The in-vitro pharmacology of the compounds was evaluated in biochemical assays with human isolated JAK kinase domains, and in cellular assays monitoring cytokine-evoked STAT phosphorylation and cellular responses in human immune and epithelial cells. The off-target kinase potency of TD-1473 was investigated to assess its JAK selectivity using both binding and function-based assays. The murine oxazolone-induced colitis model was used to study the anticolitic effects of TD-1473 and tofacitinib in vivo. Murine splenic natural killer (NK) cell counts were monitored by flow cytometry to provide a measure of systemic JAK inhibition.

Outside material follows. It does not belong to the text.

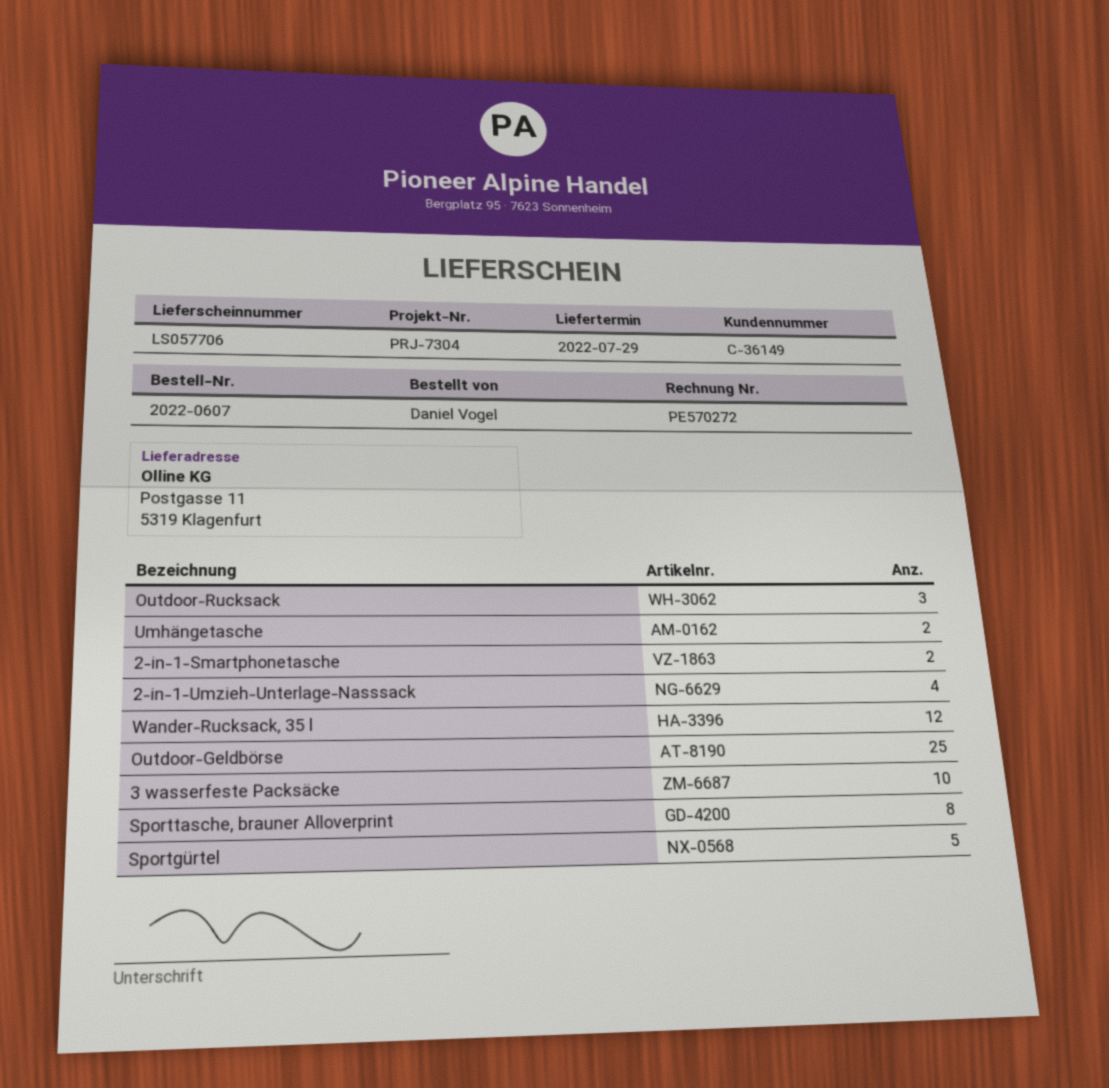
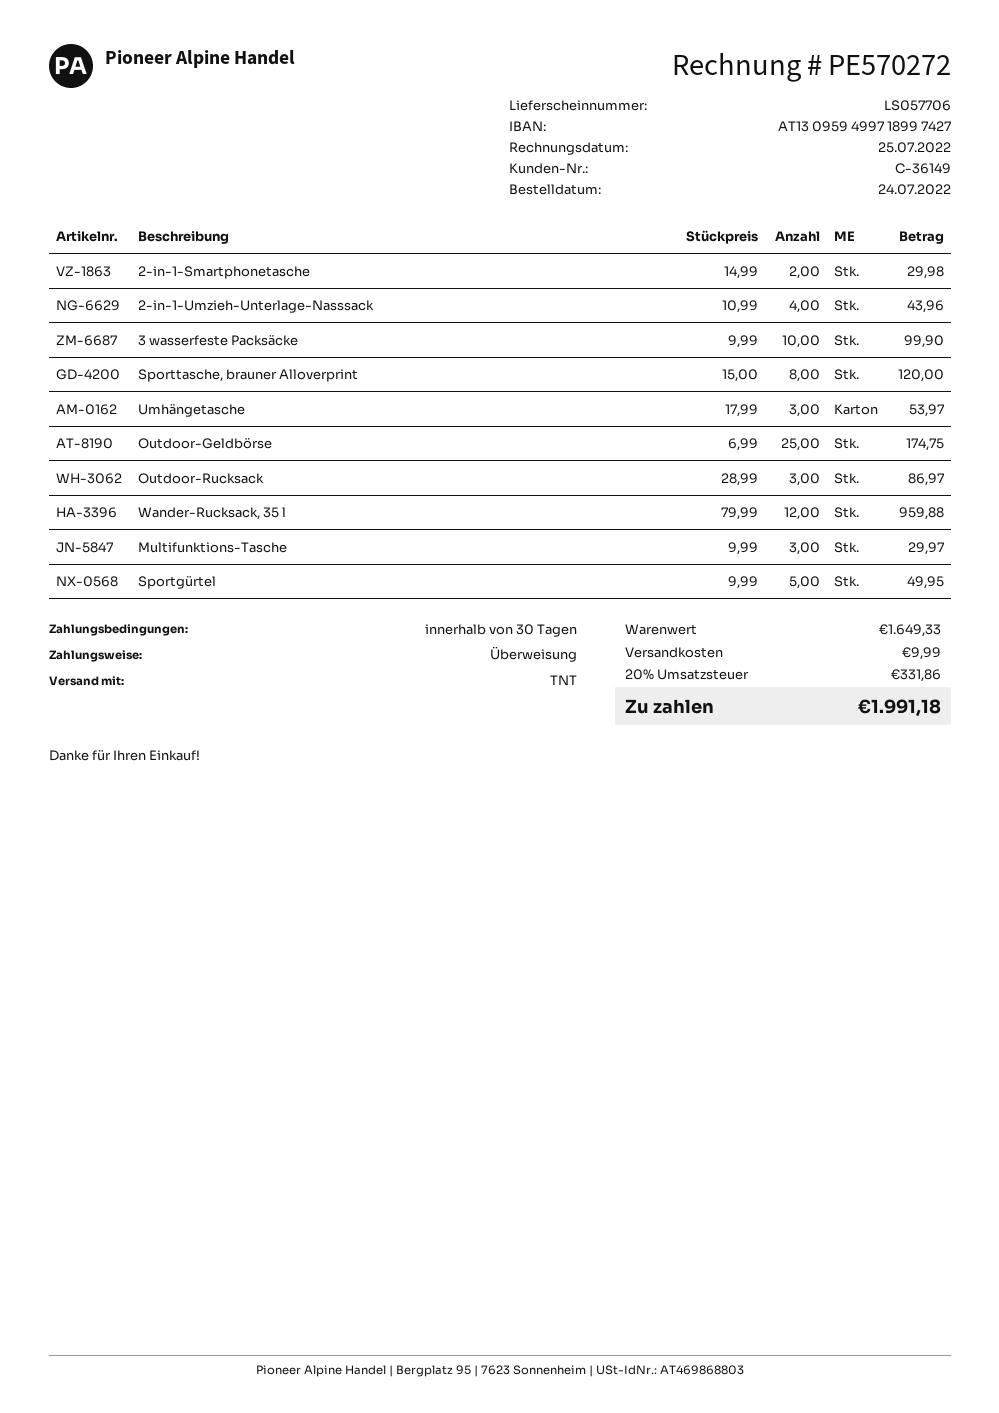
Umhängetasche: 2 -> 3
Multifunktions-Tasche: none -> 3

TD-1473 was a potent JAK1, JAK2, JAK3, and TYK2 inhibitor at the human JAK kinase domains (pKi values of 10.0, 10.0, 8.8, and 9.5, respectively). TD-1473 inhibited cytokine-evoked STAT phosphorylation in human peripheral blood mononuclear cells (PBMCs) and in a human colonic epithelial cell line (pIC50 ≥ 6.7). TD-1473 inhibited downstream cytokine-evoked responses, inhibiting IL-2/CD3-stimulated IFN γ release from human PBMCs (pIC50 = 7.2) and IL-13/IL-1 α -induced IL-8 production in colonic epithelial cells (pIC50 = 7.1). In general, tofacitinib and TD-1473 had similar inhibitory potencies in the cellular assays. The selectivity of TD-1473 for JAK1, relative to its off-target activity, was at least 100-fold. Oral dosing of TD-1473 (1 mg/kg BID) and tofacitinib (10 and 15 mg/kg TID) inhibited, to a similar extent, the oxazolone-induced disease activity index (an average of body weight, stool consistency, and occult blood scores) in mice. Systemic levels of TD-1473 (1 mg/kg PO) were approximately 1 000-fold lower than those of tofacitinib (15 mg/kg PO). Tofacitinib (10–30 mg/kg orally TID) reduced, by up to 60%, splenic NK cell counts, whereas TD-1473 (1–100 mg/kg BID) had no effect.


A JAK inhibitor, such as TD-1473, has the potential to act selectively within the GI tract to treat IBD without systemically mediated adverse effects.